Patty Parker is an American singer, drummer, producer, and co-owner of independent record label, Comstock Records. In the mid-1970s she and her future husband, Frank Fara (Fafara) toured the Nevada casino circuit in their traveling Country music show, The Frank Fara Show featuring Patty Parker. Parker sang background vocals and was one of the only female drummers touring. In 1978, Parker and Fara launched Comstock Records and experienced immediate success with their first artist, Alex Fraser, whose single peaked at #9 on the Canadian Country music charts. Parker was one of the first full-time female music producers in Nashville and her success caught the attention of Billboard, Cashbox, Music Row Magazine, The Wall Street Journal, CNN and many local newspapers across Canada and the United States.

Early life 
Patty Parker grew up Shawnee, Kansas, just outside of Kansas City, Missouri.  Patty's father, Will Yeats, was the music director of a Baptist church and Patty grew up singing harmonies in her church choir.

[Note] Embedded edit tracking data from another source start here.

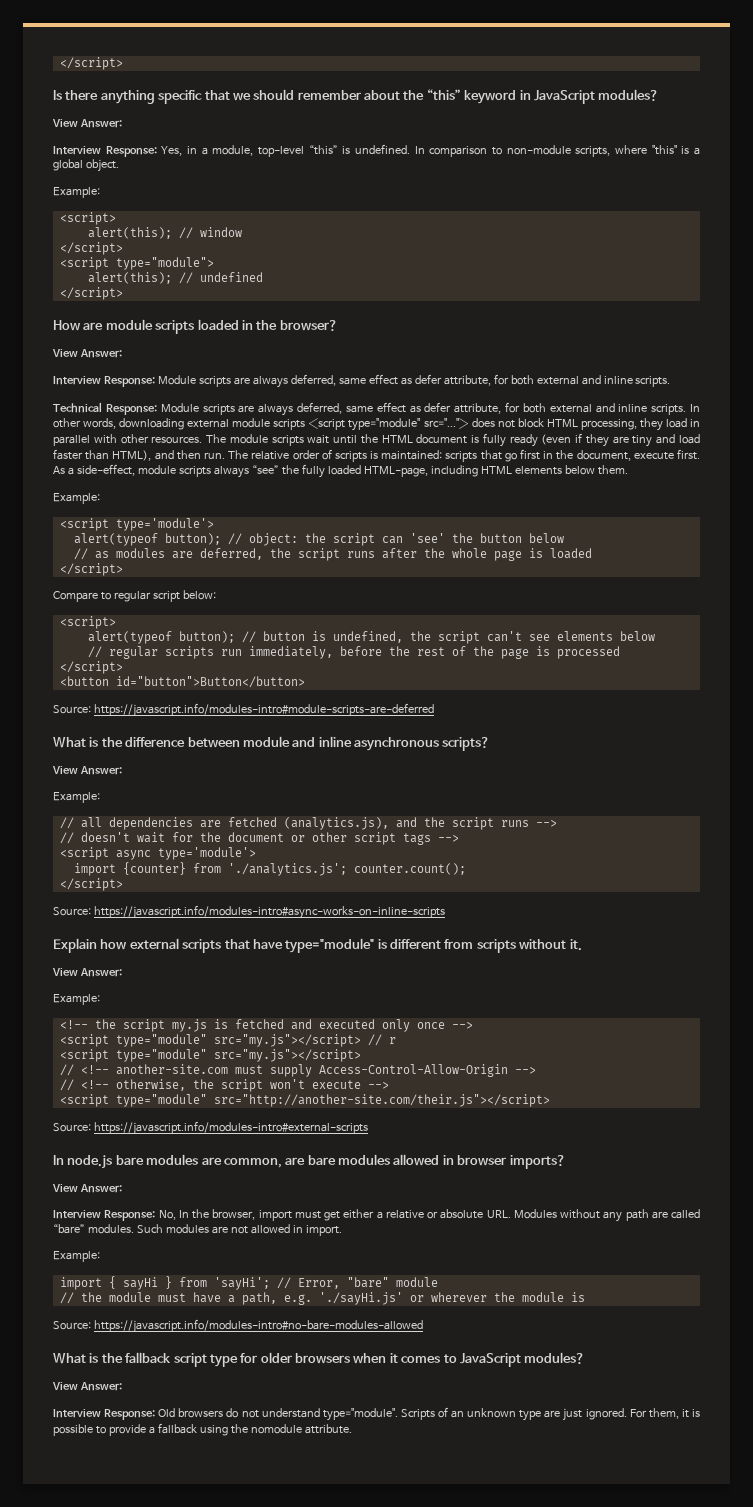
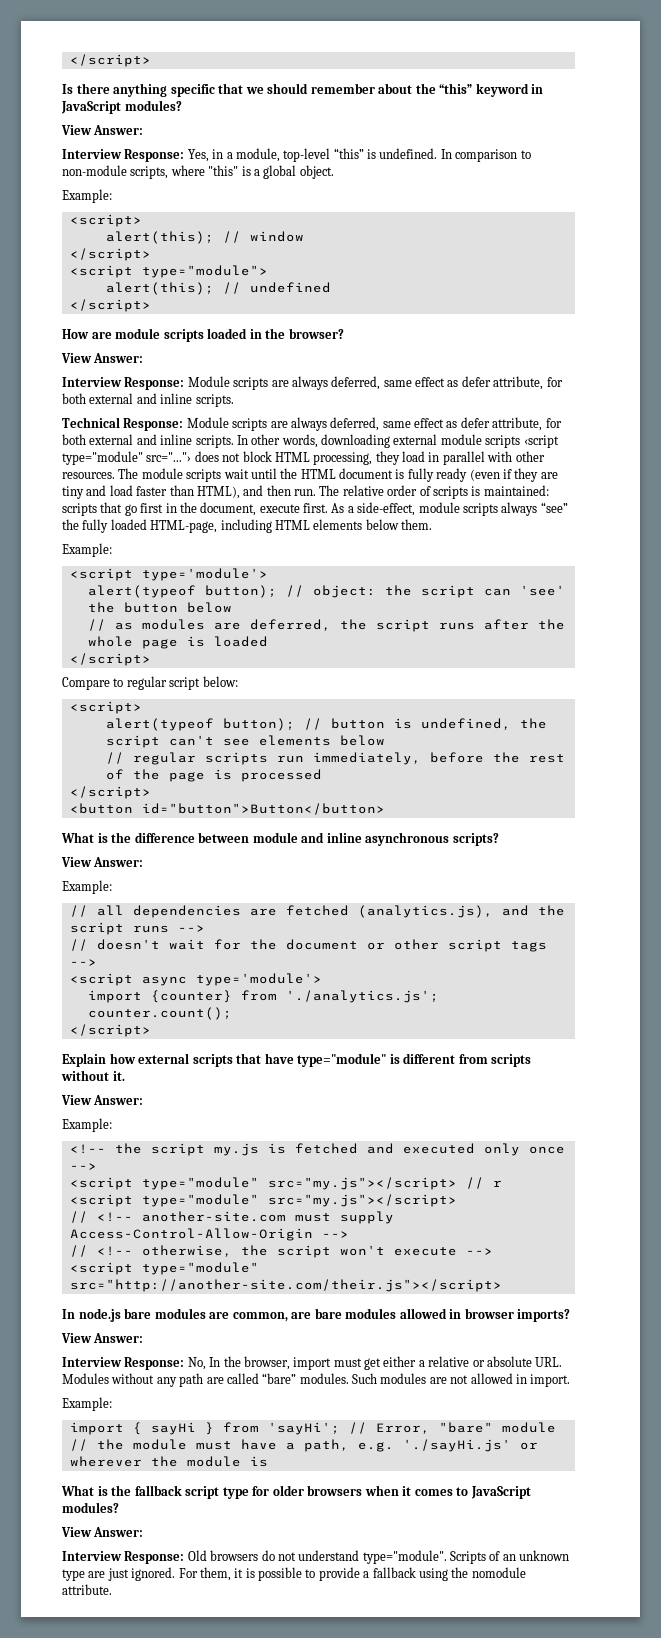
[53,703,434,717] // Source: https://javascript.info/modules-intro#module-scripts-are-deferred -> (385, 809) none
[53,905,445,919] // Source: https://javascript.info/modules-intro#async-works-on-inline-scripts -> (151, 1030) none
[53,1121,368,1135] // Source: https://javascript.info/modules-intro#external-scripts -> (502, 1285) none
[53,1319,423,1333] // Source: https://javascript.info/modules-intro#no-bare-modules-allowed -> (268, 1461) none

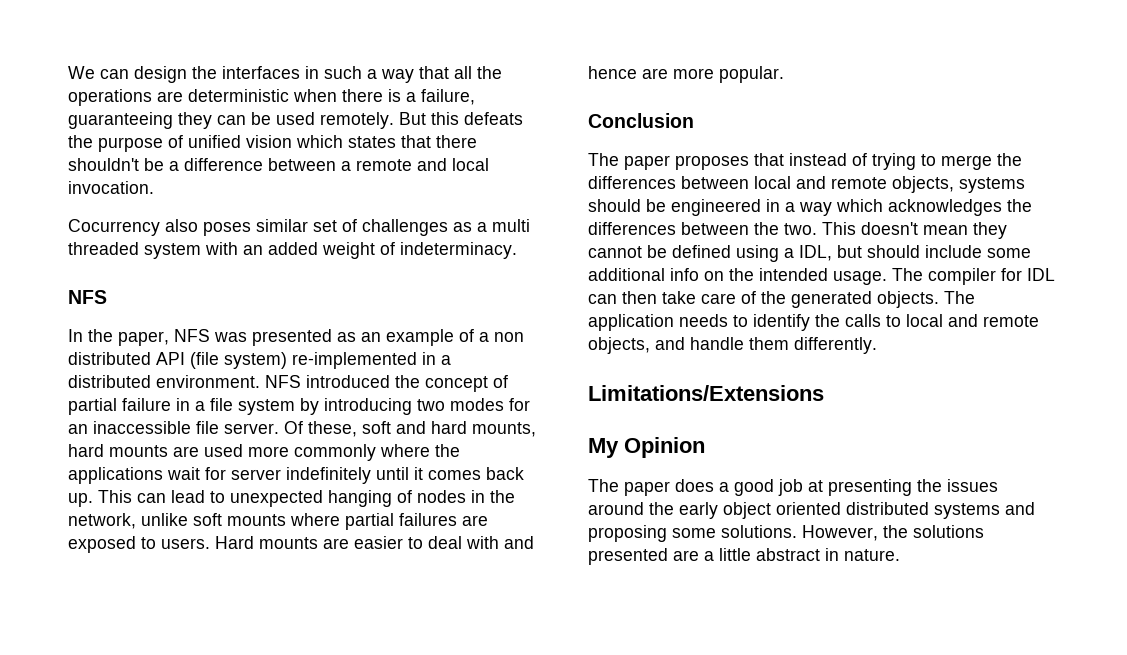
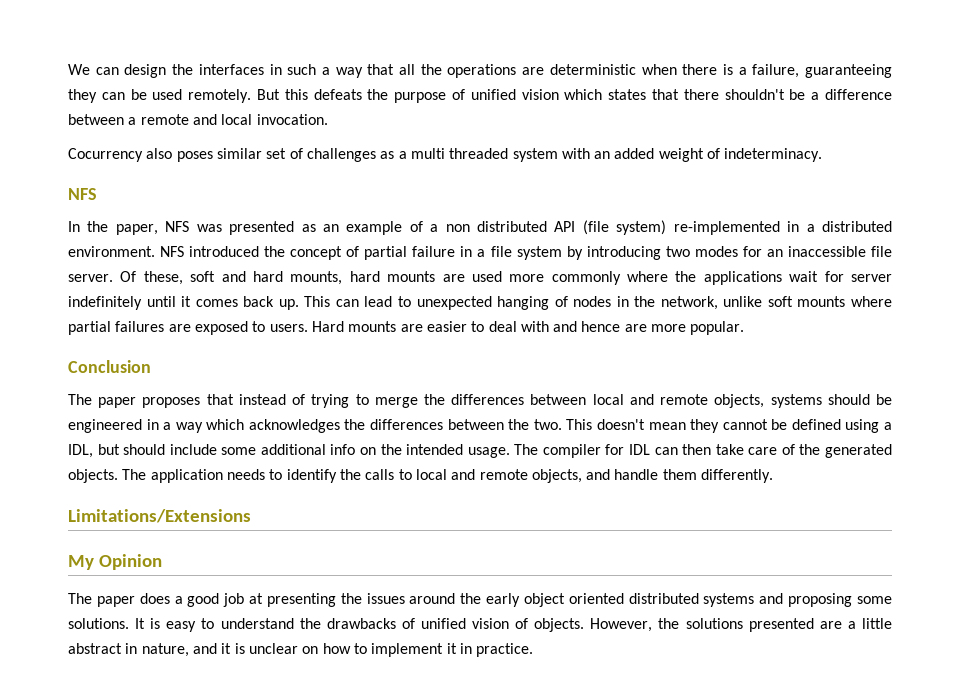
(797, 531) none -> [135,618,585,632] It is easy to understand the drawbacks of unified vision of objects.
[844,549,900,561] nature. -> [141,643,534,657] nature, and it is unclear on how to implement it in practice.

In college she earned her bachelor's degree in music education from John Brown University and toured the U.S. with the school's vocal gospel ensemble, the Harmonaires. After college, Parker worked as a music teacher in the Shawnee Mission School District and helped “arrange the sounds” for various school productions.  After three years of teaching, Parker moved to California to pursue her dream of becoming a singer/performer.

The Frank Fara Show featuring Patty Parker 
In California, Parker worked as a secretary for a construction company until she met songwriter and former teen idol from Phoenix, Arizona, Frank Fara. After playing a jam session with each other, the two decided to continue working together. With two other musicians (Paul Marshall/bass, Keith Johnson/lead guitar), they put together a country music road show. Fara wrote the songs and was the lead singer; Parker sang backup vocals and played the drums. The show was originally named The Frank Fara Show, but when audiences reacted enthusiastically to Parker's performances, they renamed the show, The Frank Fara Show featuring Patty Parker.

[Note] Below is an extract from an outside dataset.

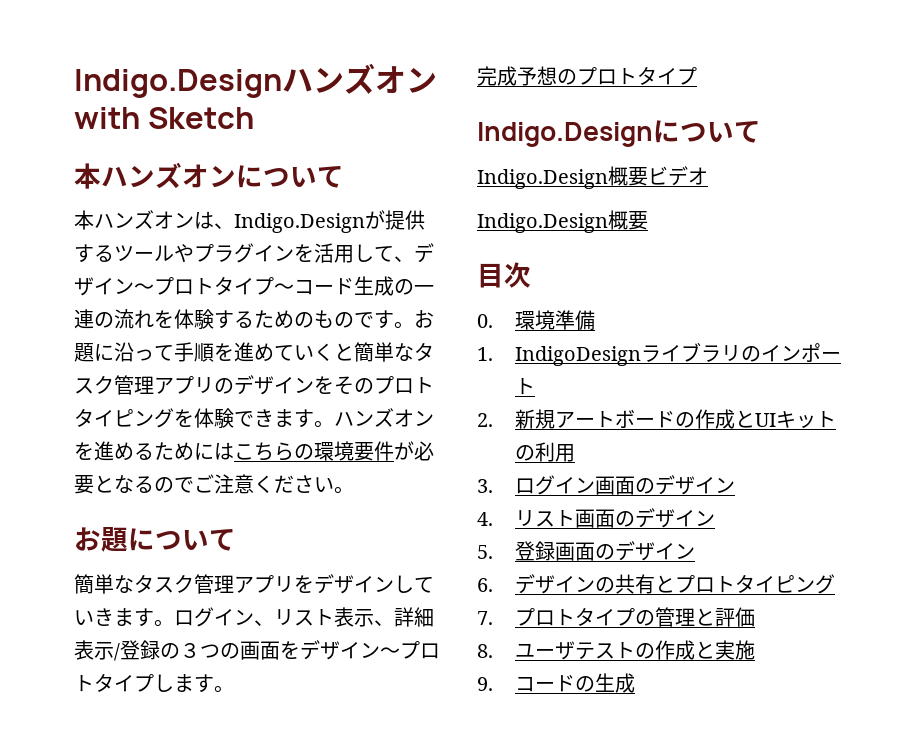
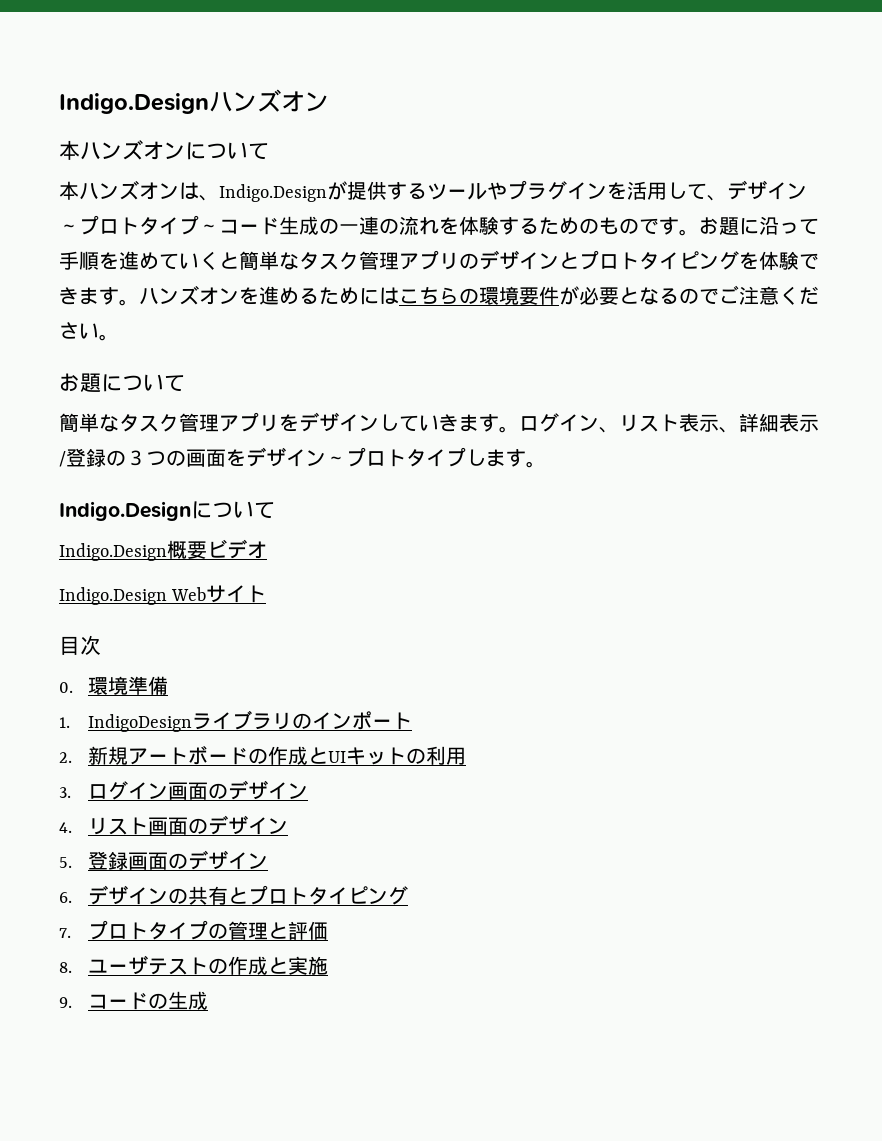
[74,107,255,129] with Sketch -> (329, 102) none
[314,376,374,395] をその -> [559,252,579,269] と
[477,66,697,86] // 完成予想のプロトタイプ -> (546, 464) none
[608,210,648,230] 概要 -> [171,585,267,603] Webサイト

For five years, their show toured the Nevada casino circuit and venues across the U.S. and Canada. While on tour, Parker and Fara visited local radio stations to share their latest singles and to create relationships with disc jockeys. Eventually Parker and Fara decided to record a studio-produced album. While doing so, Parker discovered she enjoyed working in the studio more than she enjoyed touring.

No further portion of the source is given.